Start at the line below containing "杨改秀 | 补贴金额: 500 -> 400" and stop at the line containing "S Pradeep |". Repeat every line of that stretch exactly, and nothing outside it.

==== DATA LISTING

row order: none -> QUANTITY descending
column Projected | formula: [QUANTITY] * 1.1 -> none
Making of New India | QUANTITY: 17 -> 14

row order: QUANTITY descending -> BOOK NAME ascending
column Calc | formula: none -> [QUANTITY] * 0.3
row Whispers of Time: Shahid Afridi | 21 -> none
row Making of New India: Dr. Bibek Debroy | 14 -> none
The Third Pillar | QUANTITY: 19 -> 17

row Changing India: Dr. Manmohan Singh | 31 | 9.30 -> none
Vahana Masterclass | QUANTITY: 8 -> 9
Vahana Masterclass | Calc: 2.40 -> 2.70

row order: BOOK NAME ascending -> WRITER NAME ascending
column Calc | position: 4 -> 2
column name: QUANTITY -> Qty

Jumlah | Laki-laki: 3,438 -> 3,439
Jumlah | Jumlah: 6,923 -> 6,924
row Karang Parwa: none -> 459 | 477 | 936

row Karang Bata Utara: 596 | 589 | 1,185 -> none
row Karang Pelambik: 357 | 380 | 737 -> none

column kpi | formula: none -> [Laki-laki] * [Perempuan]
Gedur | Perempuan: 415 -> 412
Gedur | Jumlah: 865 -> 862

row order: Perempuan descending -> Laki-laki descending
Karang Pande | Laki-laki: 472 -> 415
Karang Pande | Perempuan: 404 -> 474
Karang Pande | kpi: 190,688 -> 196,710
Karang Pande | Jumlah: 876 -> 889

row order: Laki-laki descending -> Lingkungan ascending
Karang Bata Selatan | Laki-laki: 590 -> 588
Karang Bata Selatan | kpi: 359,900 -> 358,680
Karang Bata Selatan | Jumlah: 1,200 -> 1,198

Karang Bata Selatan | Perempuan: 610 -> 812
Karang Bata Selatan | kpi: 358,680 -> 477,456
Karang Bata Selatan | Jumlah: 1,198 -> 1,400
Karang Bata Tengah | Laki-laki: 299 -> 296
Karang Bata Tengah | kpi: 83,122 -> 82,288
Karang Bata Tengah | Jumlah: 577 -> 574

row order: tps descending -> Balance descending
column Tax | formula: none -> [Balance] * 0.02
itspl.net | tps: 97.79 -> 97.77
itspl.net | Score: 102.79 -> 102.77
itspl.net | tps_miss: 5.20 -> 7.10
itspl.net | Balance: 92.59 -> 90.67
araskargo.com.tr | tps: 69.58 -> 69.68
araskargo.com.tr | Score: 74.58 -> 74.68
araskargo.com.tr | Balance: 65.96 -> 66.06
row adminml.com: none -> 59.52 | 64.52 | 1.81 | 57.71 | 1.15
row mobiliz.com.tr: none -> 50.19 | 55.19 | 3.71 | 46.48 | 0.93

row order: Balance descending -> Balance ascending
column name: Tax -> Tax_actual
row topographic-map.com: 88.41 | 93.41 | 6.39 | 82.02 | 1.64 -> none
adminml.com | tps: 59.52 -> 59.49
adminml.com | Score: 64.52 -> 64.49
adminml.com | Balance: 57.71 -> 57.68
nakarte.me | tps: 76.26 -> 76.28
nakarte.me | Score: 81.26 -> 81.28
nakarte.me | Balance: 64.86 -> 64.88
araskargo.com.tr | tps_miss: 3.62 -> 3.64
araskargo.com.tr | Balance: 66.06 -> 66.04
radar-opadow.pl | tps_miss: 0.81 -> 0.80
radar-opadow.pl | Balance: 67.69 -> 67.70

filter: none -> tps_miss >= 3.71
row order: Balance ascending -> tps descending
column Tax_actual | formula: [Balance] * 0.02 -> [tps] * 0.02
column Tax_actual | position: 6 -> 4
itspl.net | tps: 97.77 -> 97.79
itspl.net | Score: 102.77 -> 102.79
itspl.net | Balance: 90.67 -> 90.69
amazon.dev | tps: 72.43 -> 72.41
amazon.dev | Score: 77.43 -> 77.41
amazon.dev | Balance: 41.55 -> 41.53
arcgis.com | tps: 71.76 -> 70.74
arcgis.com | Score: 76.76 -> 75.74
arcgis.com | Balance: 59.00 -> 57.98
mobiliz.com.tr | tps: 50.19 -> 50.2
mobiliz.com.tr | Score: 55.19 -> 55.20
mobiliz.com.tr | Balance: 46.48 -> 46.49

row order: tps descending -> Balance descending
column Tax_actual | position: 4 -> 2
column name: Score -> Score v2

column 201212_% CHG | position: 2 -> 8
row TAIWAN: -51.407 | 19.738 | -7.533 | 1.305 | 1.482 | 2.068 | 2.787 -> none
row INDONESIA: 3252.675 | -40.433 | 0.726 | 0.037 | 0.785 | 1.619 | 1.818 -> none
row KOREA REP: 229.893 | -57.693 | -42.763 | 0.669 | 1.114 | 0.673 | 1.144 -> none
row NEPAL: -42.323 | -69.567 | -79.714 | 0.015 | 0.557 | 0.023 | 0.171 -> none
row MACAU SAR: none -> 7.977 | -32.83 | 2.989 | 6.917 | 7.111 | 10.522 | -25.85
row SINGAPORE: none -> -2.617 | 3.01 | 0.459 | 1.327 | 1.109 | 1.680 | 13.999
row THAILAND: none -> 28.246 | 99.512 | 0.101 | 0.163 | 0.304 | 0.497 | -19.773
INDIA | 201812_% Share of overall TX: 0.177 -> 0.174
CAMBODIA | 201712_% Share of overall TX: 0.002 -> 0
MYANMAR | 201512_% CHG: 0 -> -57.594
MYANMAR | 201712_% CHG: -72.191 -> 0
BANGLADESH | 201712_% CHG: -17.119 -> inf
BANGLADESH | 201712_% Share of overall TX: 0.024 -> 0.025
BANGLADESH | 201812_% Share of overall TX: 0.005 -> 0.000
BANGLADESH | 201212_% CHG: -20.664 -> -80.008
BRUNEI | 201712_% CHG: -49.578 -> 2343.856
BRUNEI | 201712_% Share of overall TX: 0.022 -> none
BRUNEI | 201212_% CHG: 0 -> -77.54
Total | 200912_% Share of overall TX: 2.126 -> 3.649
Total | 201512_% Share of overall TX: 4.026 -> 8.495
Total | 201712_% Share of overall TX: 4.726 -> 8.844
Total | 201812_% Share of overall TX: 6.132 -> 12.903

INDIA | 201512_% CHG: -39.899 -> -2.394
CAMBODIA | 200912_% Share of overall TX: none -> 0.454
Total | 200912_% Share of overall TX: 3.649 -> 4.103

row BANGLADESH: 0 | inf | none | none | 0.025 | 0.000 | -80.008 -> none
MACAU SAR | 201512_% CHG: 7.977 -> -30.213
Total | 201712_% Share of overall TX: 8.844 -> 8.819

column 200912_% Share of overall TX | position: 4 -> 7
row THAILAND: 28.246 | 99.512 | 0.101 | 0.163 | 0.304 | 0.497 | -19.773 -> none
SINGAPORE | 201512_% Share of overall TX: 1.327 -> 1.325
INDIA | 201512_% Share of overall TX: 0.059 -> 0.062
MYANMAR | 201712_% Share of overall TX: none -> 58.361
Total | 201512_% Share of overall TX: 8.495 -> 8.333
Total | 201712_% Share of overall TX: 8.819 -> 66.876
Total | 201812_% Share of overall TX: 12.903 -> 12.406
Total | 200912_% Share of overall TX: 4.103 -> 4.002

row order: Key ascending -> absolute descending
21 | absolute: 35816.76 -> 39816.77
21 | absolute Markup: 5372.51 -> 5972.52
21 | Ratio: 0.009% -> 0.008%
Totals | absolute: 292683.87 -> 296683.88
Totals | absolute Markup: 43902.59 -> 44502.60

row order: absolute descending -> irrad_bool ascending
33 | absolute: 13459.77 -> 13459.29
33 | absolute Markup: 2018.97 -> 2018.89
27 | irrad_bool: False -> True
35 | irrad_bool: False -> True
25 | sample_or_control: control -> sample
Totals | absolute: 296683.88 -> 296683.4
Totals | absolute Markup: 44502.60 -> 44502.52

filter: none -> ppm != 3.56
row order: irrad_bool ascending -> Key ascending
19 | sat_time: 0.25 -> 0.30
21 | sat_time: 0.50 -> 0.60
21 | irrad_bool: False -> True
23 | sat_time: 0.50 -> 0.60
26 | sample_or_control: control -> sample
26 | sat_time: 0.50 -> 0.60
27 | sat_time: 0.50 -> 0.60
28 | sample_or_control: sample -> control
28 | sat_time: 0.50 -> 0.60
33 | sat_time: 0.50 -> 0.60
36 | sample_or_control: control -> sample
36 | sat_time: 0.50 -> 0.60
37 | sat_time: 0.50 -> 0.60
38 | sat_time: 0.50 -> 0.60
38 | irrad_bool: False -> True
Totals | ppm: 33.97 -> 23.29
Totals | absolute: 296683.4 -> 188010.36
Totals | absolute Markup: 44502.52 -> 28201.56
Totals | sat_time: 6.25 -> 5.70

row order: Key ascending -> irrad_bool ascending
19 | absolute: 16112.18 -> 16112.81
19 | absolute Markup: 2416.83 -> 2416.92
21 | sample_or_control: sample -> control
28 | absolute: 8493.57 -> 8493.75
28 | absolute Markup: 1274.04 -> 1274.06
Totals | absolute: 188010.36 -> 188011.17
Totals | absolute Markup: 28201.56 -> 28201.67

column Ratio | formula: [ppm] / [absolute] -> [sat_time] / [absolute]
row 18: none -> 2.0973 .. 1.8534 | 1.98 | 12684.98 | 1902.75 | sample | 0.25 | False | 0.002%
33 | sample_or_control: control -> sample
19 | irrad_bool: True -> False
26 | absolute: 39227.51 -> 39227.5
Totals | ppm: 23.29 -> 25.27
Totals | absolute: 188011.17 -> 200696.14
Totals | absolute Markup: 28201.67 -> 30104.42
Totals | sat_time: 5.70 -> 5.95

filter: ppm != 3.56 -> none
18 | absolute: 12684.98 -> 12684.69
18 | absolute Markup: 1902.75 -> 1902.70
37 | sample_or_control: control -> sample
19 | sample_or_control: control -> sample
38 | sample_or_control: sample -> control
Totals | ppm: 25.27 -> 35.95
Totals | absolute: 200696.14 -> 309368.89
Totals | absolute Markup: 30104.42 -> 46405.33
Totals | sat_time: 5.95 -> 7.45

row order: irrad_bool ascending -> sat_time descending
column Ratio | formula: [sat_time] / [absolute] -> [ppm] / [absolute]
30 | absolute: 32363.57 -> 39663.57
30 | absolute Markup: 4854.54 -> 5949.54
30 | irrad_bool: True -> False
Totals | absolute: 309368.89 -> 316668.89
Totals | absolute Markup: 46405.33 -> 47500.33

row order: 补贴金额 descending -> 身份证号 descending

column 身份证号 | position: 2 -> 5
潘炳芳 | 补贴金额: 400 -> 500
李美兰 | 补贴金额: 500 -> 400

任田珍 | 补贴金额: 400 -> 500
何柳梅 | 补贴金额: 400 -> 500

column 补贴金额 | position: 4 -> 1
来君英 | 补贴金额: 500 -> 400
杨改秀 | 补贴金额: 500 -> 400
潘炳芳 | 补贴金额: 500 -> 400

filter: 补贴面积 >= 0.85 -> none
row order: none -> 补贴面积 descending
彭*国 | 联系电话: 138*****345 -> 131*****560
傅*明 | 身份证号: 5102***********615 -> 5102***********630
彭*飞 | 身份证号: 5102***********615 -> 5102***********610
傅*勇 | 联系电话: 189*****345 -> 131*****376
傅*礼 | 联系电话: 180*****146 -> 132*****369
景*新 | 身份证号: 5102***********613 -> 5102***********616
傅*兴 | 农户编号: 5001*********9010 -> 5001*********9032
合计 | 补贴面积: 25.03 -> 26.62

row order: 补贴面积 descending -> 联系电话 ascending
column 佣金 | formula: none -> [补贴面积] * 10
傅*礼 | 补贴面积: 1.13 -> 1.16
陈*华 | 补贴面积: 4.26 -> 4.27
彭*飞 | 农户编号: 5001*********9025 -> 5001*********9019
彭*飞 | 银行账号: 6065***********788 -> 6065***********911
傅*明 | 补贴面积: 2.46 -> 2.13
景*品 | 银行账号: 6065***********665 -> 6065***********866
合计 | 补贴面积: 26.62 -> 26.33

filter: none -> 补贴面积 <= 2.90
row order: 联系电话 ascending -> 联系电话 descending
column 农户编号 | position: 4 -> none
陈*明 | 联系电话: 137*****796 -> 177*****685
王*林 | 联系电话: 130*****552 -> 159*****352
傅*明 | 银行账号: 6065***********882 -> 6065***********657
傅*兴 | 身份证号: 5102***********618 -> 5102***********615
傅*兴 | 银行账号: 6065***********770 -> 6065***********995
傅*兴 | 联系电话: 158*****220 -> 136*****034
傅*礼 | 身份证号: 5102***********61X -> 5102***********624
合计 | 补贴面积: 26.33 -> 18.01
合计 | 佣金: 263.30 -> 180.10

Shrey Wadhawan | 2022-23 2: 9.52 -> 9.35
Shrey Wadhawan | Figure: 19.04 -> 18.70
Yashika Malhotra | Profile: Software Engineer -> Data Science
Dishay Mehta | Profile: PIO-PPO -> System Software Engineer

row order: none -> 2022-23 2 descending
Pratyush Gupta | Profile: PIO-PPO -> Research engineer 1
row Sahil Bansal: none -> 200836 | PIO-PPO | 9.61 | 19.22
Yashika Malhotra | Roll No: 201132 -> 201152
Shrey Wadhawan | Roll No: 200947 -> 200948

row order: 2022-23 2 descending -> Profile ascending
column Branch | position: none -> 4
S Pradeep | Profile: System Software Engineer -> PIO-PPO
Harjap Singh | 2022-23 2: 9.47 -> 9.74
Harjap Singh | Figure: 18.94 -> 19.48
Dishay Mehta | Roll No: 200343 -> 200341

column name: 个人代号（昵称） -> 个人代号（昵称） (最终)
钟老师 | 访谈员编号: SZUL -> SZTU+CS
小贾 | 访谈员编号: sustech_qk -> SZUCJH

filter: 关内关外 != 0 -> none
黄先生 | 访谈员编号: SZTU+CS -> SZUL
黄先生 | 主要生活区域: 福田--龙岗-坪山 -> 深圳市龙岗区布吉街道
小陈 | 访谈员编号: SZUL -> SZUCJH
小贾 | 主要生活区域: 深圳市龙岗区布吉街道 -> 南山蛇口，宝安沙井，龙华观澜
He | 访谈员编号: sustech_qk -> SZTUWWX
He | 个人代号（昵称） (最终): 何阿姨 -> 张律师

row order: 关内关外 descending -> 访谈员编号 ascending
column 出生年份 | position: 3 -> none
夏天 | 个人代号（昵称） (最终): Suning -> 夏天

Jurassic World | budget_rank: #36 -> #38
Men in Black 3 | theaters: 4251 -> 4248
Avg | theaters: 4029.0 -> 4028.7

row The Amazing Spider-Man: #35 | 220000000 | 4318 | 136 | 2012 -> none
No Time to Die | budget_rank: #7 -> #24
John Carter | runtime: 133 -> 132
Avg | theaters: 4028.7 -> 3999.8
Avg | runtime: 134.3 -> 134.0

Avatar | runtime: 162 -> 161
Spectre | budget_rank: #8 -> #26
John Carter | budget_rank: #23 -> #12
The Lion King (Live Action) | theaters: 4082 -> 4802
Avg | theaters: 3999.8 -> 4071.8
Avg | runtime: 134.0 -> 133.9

========

SOLUTION TO THIS TASK -
杨改秀 | 补贴金额: 500 -> 400
潘炳芳 | 补贴金额: 500 -> 400

filter: 补贴面积 >= 0.85 -> none
row order: none -> 补贴面积 descending
彭*国 | 联系电话: 138*****345 -> 131*****560
傅*明 | 身份证号: 5102***********615 -> 5102***********630
彭*飞 | 身份证号: 5102***********615 -> 5102***********610
傅*勇 | 联系电话: 189*****345 -> 131*****376
傅*礼 | 联系电话: 180*****146 -> 132*****369
景*新 | 身份证号: 5102***********613 -> 5102***********616
傅*兴 | 农户编号: 5001*********9010 -> 5001*********9032
合计 | 补贴面积: 25.03 -> 26.62

row order: 补贴面积 descending -> 联系电话 ascending
column 佣金 | formula: none -> [补贴面积] * 10
傅*礼 | 补贴面积: 1.13 -> 1.16
陈*华 | 补贴面积: 4.26 -> 4.27
彭*飞 | 农户编号: 5001*********9025 -> 5001*********9019
彭*飞 | 银行账号: 6065***********788 -> 6065***********911
傅*明 | 补贴面积: 2.46 -> 2.13
景*品 | 银行账号: 6065***********665 -> 6065***********866
合计 | 补贴面积: 26.62 -> 26.33

filter: none -> 补贴面积 <= 2.90
row order: 联系电话 ascending -> 联系电话 descending
column 农户编号 | position: 4 -> none
陈*明 | 联系电话: 137*****796 -> 177*****685
王*林 | 联系电话: 130*****552 -> 159*****352
傅*明 | 银行账号: 6065***********882 -> 6065***********657
傅*兴 | 身份证号: 5102***********618 -> 5102***********615
傅*兴 | 银行账号: 6065***********770 -> 6065***********995
傅*兴 | 联系电话: 158*****220 -> 136*****034
傅*礼 | 身份证号: 5102***********61X -> 5102***********624
合计 | 补贴面积: 26.33 -> 18.01
合计 | 佣金: 263.30 -> 180.10

Shrey Wadhawan | 2022-23 2: 9.52 -> 9.35
Shrey Wadhawan | Figure: 19.04 -> 18.70
Yashika Malhotra | Profile: Software Engineer -> Data Science
Dishay Mehta | Profile: PIO-PPO -> System Software Engineer

row order: none -> 2022-23 2 descending
Pratyush Gupta | Profile: PIO-PPO -> Research engineer 1
row Sahil Bansal: none -> 200836 | PIO-PPO | 9.61 | 19.22
Yashika Malhotra | Roll No: 201132 -> 201152
Shrey Wadhawan | Roll No: 200947 -> 200948

row order: 2022-23 2 descending -> Profile ascending
column Branch | position: none -> 4
S Pradeep | Profile: System Software Engineer -> PIO-PPO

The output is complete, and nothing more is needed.